Information ->
++++++++++

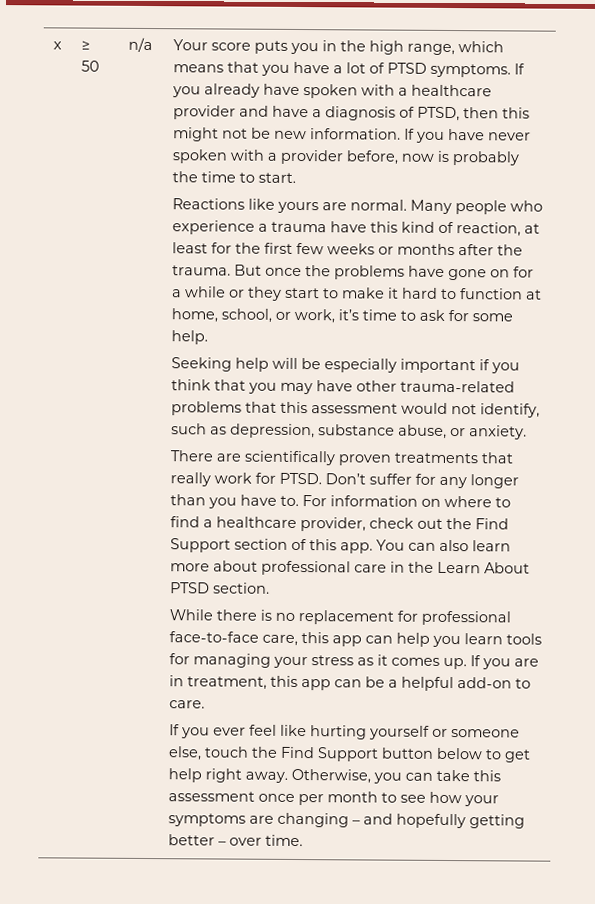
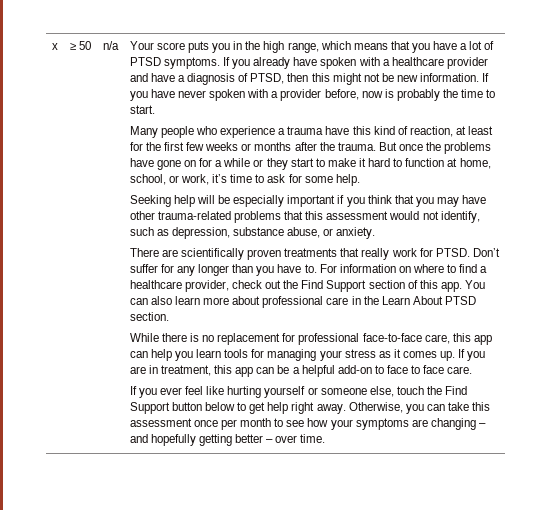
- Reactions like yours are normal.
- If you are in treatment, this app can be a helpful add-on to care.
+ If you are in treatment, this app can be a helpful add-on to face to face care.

++++++++++

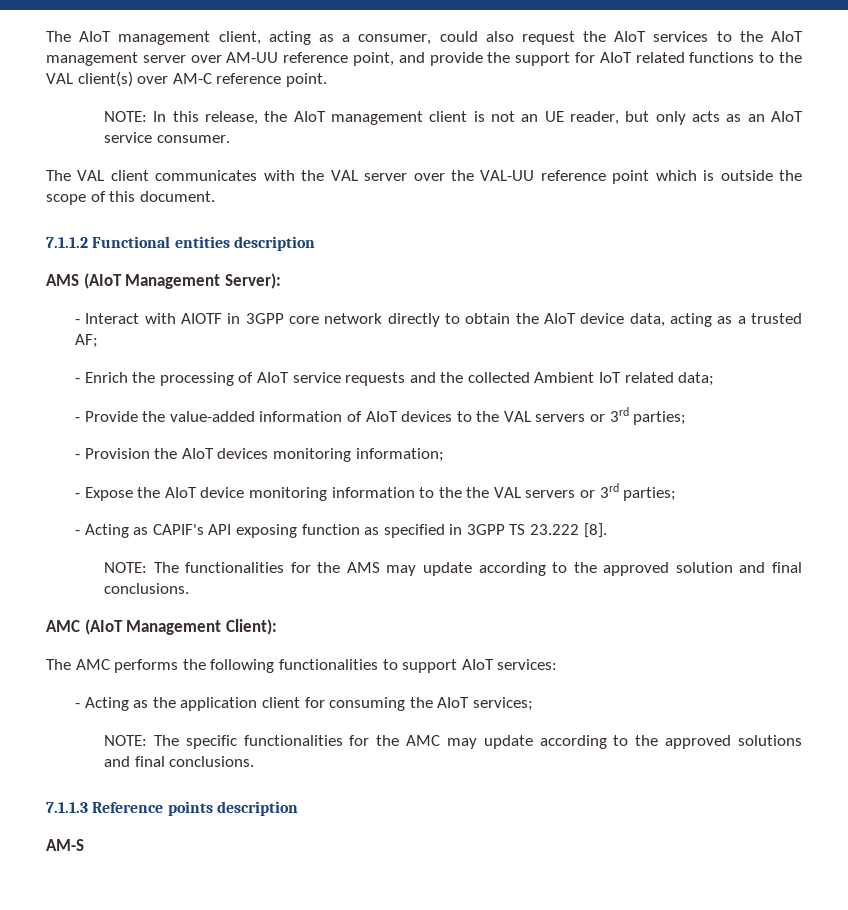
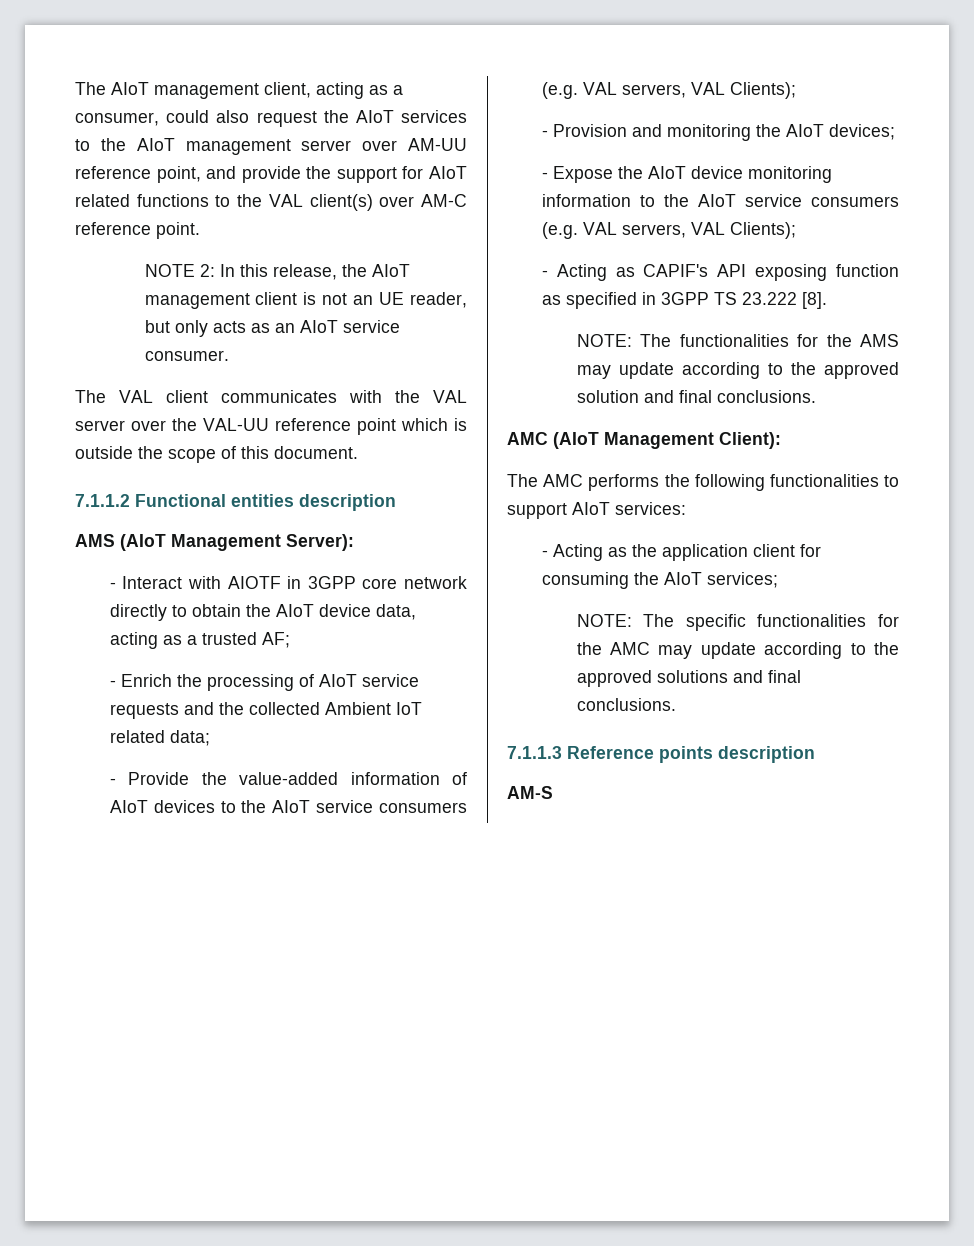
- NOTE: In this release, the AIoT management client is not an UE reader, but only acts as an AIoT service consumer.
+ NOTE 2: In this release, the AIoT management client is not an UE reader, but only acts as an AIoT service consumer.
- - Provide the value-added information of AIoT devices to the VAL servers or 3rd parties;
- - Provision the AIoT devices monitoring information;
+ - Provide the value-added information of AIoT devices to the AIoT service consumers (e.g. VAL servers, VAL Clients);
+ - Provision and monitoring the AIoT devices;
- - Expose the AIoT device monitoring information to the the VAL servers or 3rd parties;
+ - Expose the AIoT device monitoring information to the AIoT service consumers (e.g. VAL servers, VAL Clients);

++++++++++

Exercise instructions -> Tally every line of the data that includes "servers". Report the number and nothing more.

Final answer -> 4